● Goal of the exercise: The records should be repeated word for word, pictures excluded.

● Information provided:
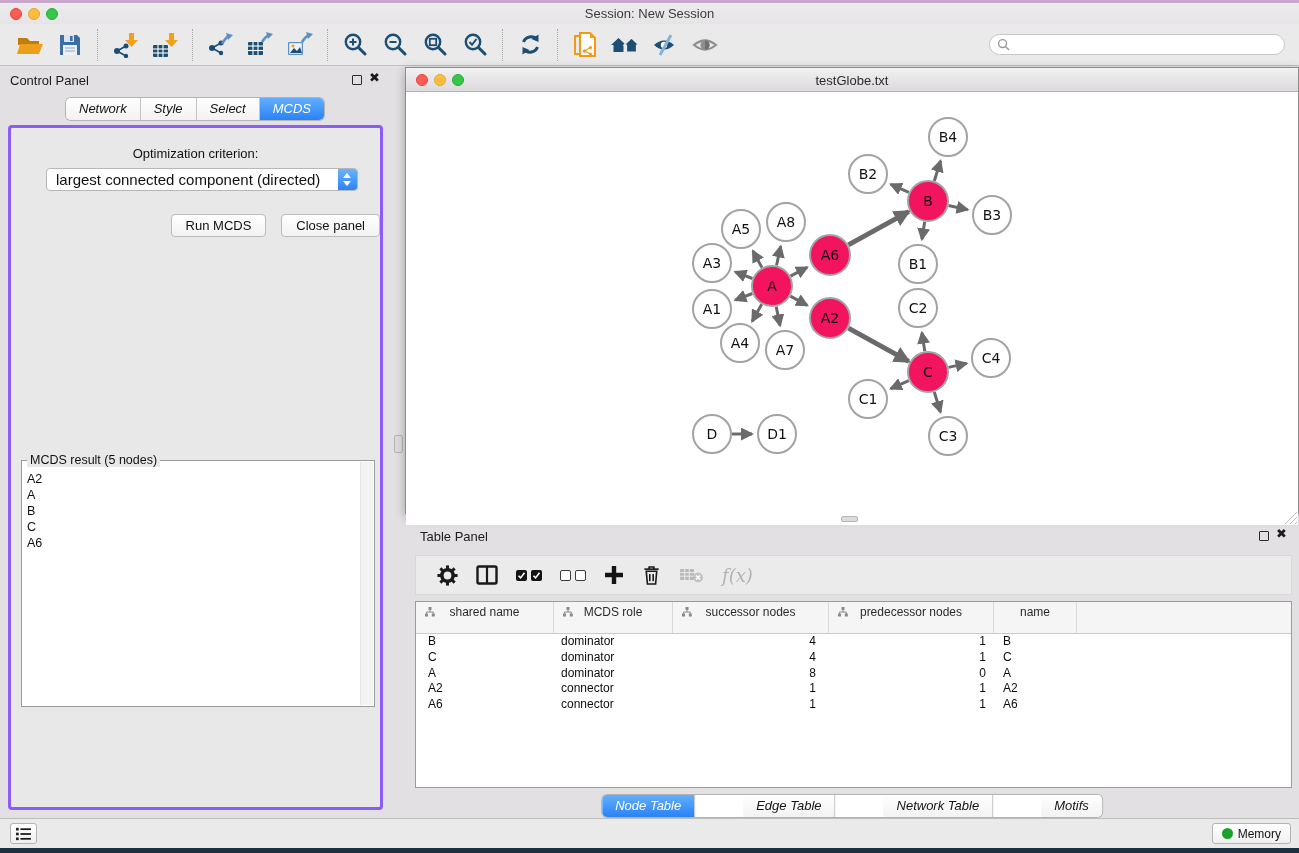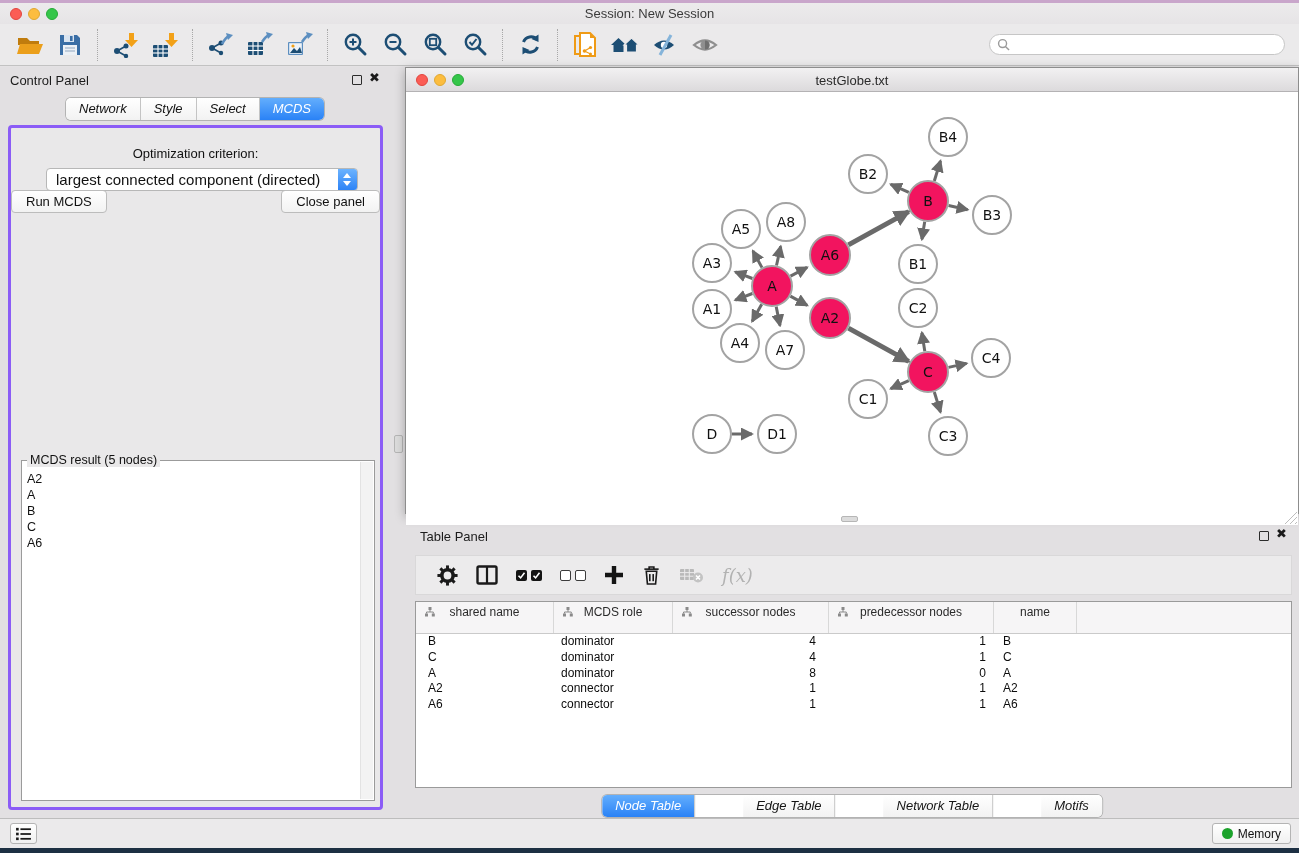"Run MCDS" .btn-row { justify-content: space-between -> flex-end; top: 62px -> 86px }
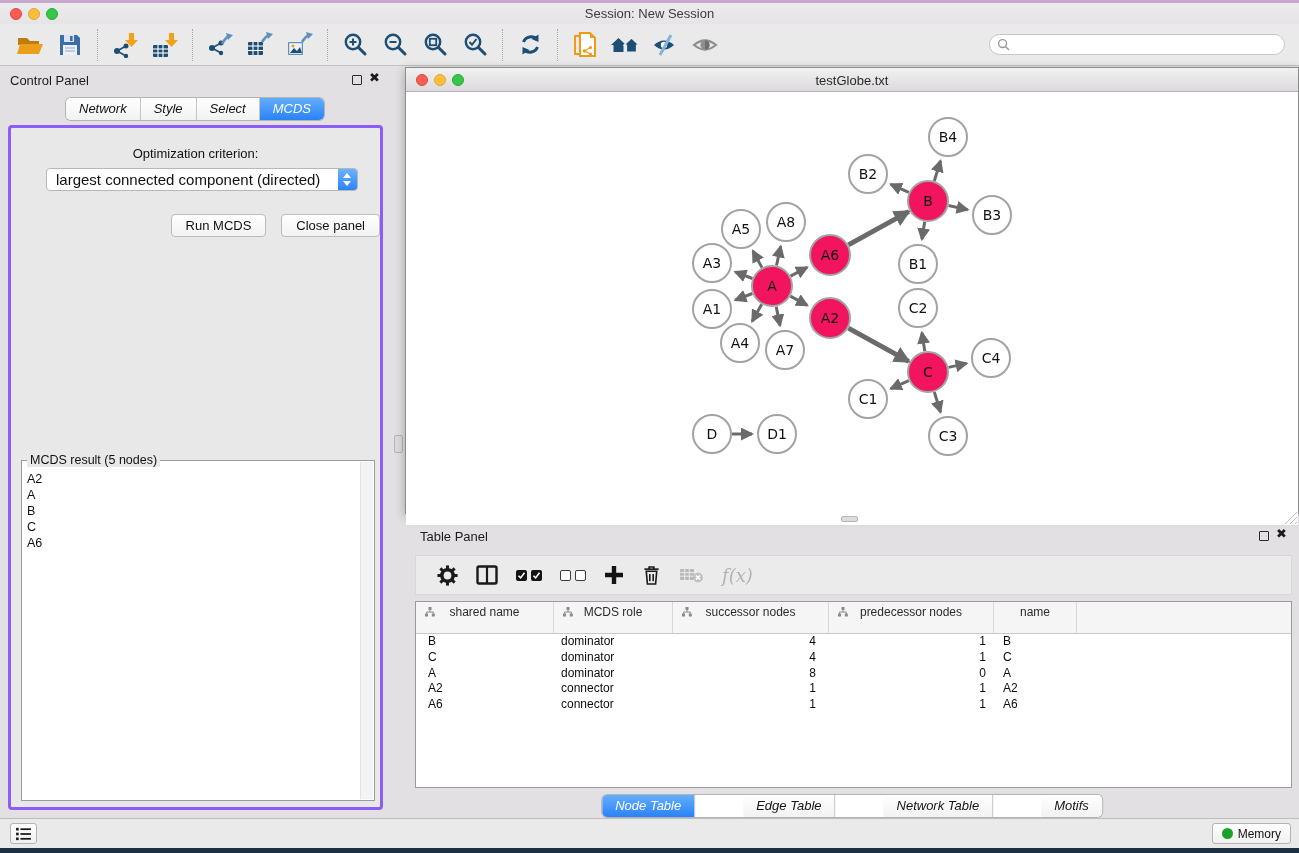"MCDS result (5 nodes)" .result-box { height: 341px -> 247px }
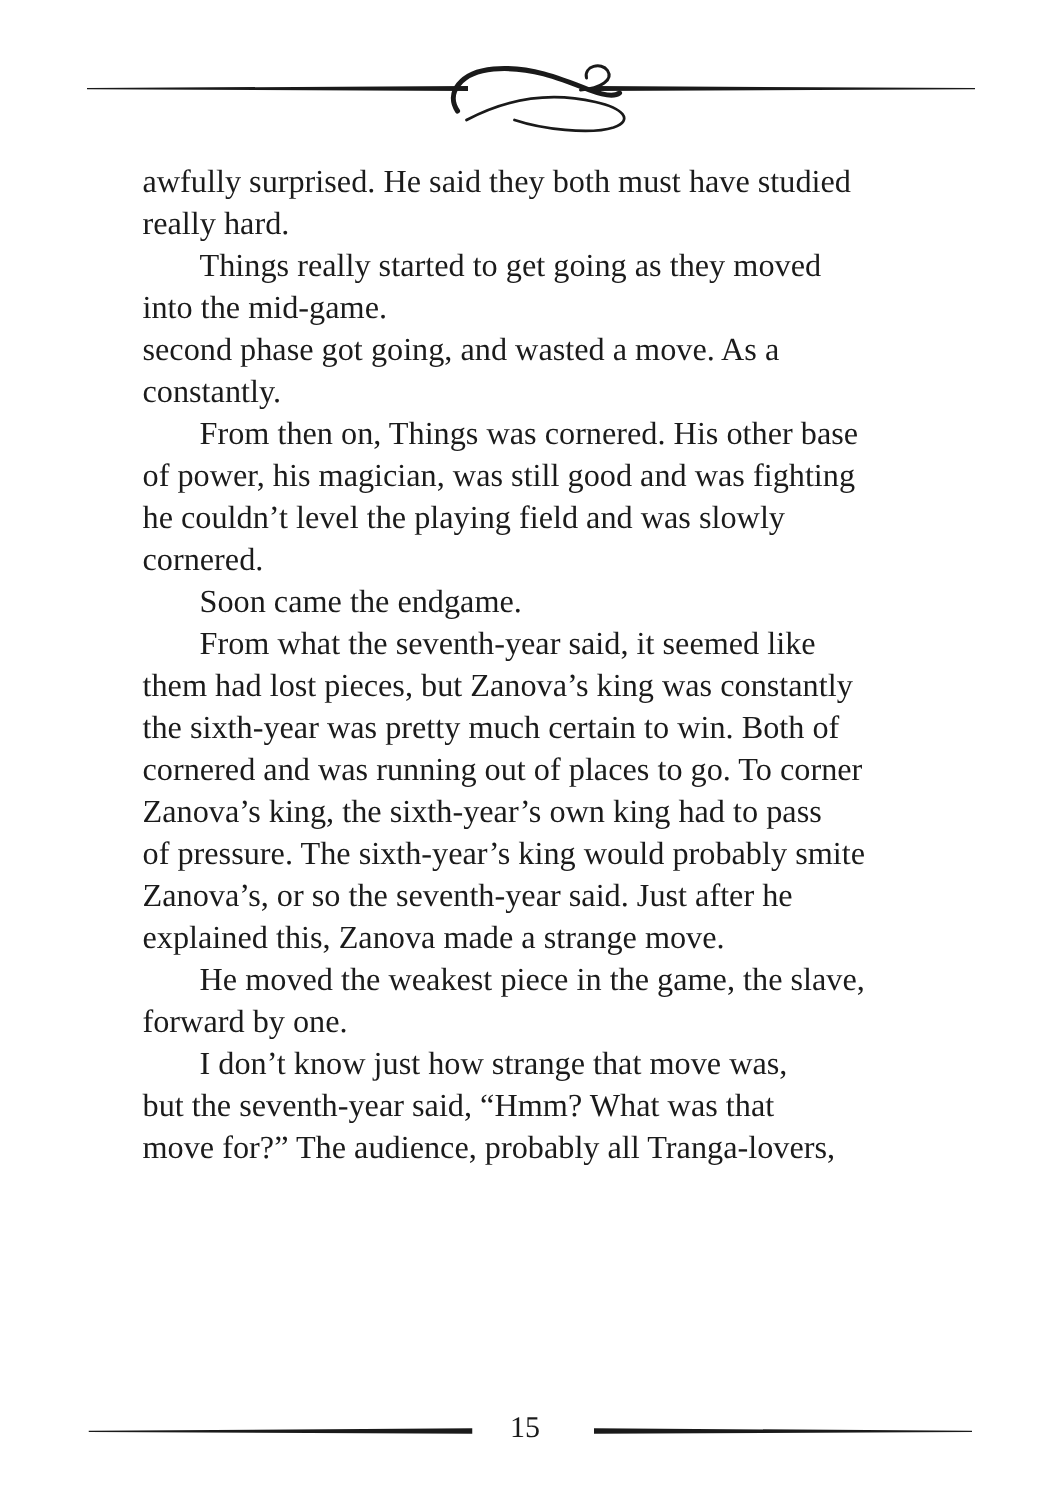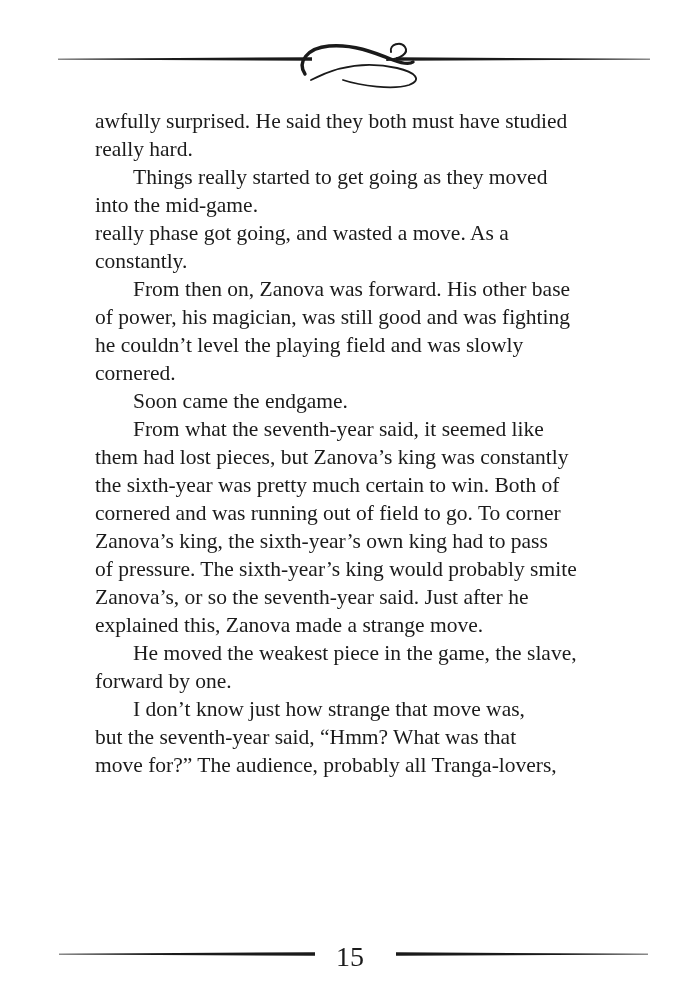"really phase got going, and" div.line { text: really -> second }
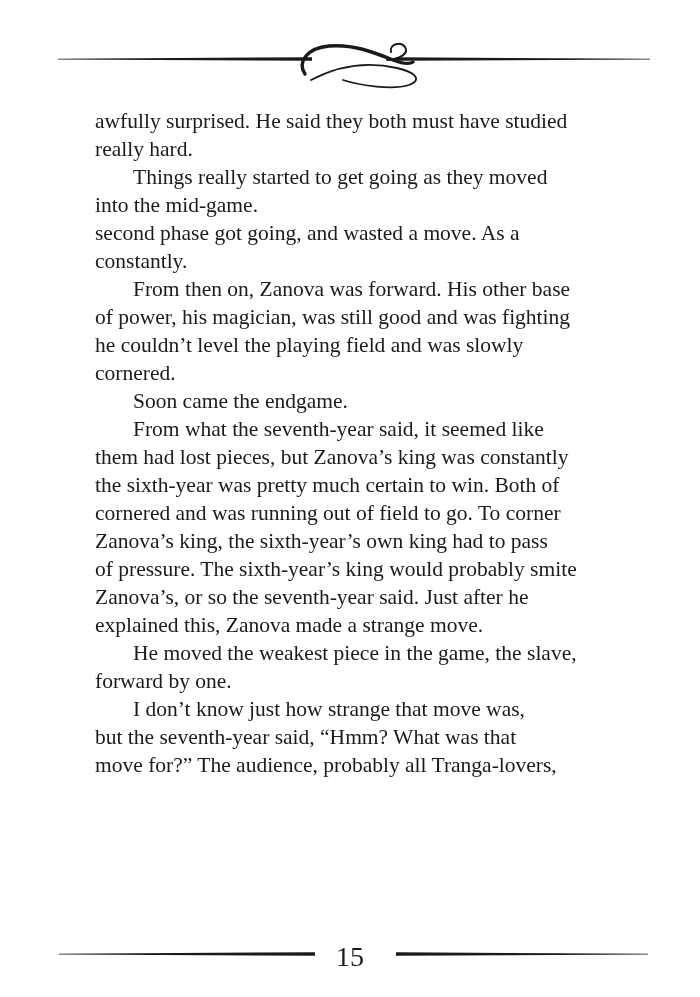"From then on, Zanova was" div.line { text: Zanova was forward -> Things was cornered }
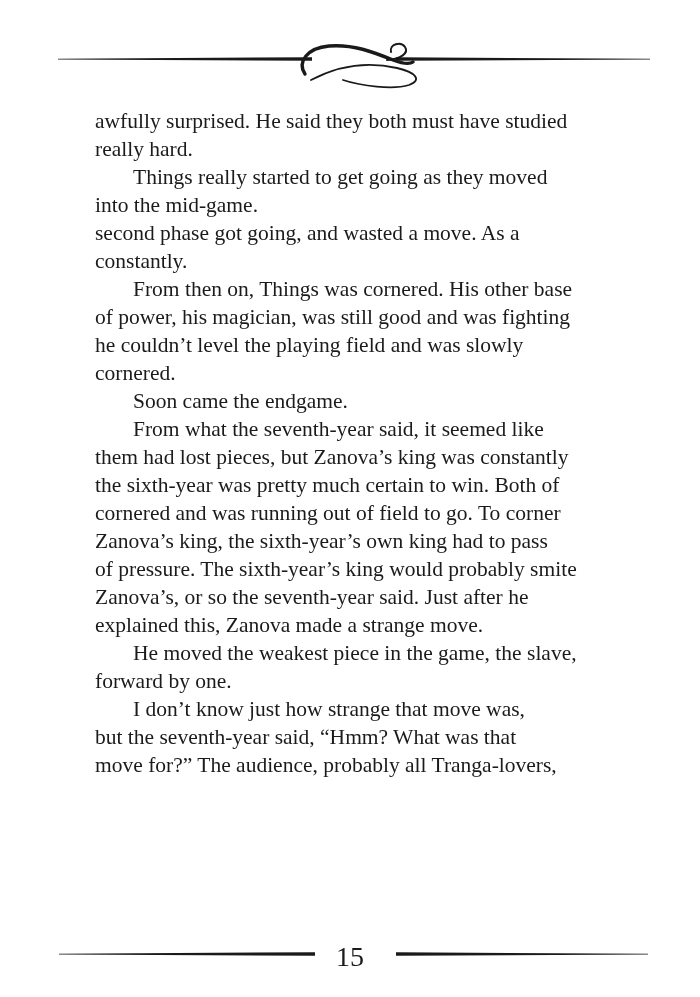"cornered and was running out" div.line { text: field -> places }
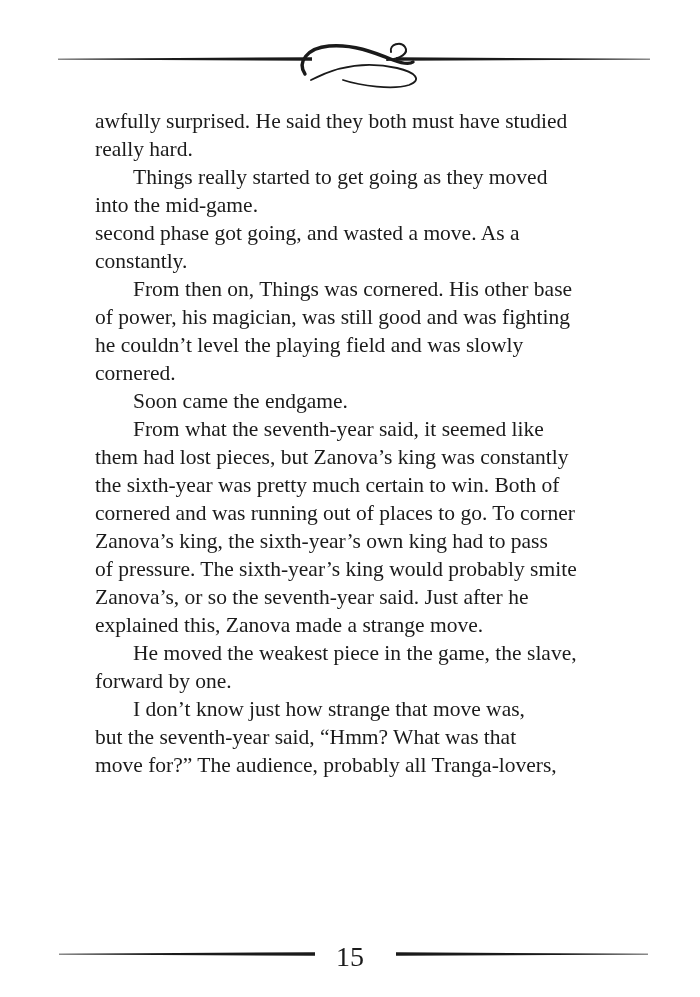"15" .page-number { font-size: 28px -> 20px }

● Written answer:
"Run MCDS" .btn-row { justify-content: space-between -> flex-end; top: 62px -> 86px }
"MCDS result (5 nodes)" .result-box { height: 341px -> 247px }
"really phase got going, and" div.line { text: really -> second }
"From then on, Zanova was" div.line { text: Zanova was forward -> Things was cornered }
"cornered and was running out" div.line { text: field -> places }
"15" .page-number { font-size: 28px -> 20px }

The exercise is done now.